Cooper sat rigidly for a long time. He took his thumb from the starter, and put his hand on the door button. He opened the door and stepped out. The breeze stirred his hair and cooled the sweat on his forehand. He went back the way he had come, stepping over Susler’s invisible body, sliding down along the shadows to the window. Carla hadn’t closed it. He grasped the sill, pulled himself up and slid over onto the floor of the room. The closet was four steps away. He found the grill in the darkness, stuck the fingers of both hands through the holes in the grill and wrenched hard. One screw pulled loose. He bent it down, reached up, found the cold metal of the gun.

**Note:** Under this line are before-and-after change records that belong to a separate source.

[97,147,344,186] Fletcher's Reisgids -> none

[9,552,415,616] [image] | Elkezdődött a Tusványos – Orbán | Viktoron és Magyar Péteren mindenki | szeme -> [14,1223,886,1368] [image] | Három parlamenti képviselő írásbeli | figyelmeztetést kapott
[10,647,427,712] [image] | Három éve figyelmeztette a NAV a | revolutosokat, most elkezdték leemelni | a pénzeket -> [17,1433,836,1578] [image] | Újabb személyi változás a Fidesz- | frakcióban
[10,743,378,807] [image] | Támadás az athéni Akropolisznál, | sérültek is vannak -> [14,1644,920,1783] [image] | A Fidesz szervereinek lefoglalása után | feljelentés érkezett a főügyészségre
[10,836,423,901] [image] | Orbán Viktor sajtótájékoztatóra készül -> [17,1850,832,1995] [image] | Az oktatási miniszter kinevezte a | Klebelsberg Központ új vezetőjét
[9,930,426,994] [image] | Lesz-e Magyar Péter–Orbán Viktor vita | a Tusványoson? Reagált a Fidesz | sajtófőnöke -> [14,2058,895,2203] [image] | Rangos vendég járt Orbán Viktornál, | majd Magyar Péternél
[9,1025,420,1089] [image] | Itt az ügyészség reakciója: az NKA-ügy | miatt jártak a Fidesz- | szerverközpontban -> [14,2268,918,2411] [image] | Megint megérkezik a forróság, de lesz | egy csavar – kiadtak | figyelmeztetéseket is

Time moved on parallel tracks and at this moment he had reached a point of intersection. In one time he stood in the closet of Carla Hutcheon’s house, and in another time he stood on the jungle floor in the heavy gloom, motionless, a gun cool in his hand while ten feet away on the trail he heard the sucking sound of the boot-steps of the patrol in the yellow clay, the clink and jangle of equipment, the flat song of the commands. In both time tracks the sweat prickled in the stubble of hair on his neck.
When, long ago, the patrol had passed, he had slipped into a mindlessness that cancelled memory until, weeks later, he started to recover in the ward of the general hospital in Calcutta. And now, due to that flaw he could sense in himself, he stood on the edge of the same pit of darkness. He was like a man who concealed from others a mortal wound.
He walked with no attempt at stealth to the door, opened it and went into the corridor. At the end of the corridor he could see the gold-hued lamplight of the main room of the house, hear the murmur of voices.
The corridor seemed without end. He walked down the corridor and came out into the lounge and stopped, the gun held rigidly in front of him with the awkwardness of a child who plays with a cap gun for the first time.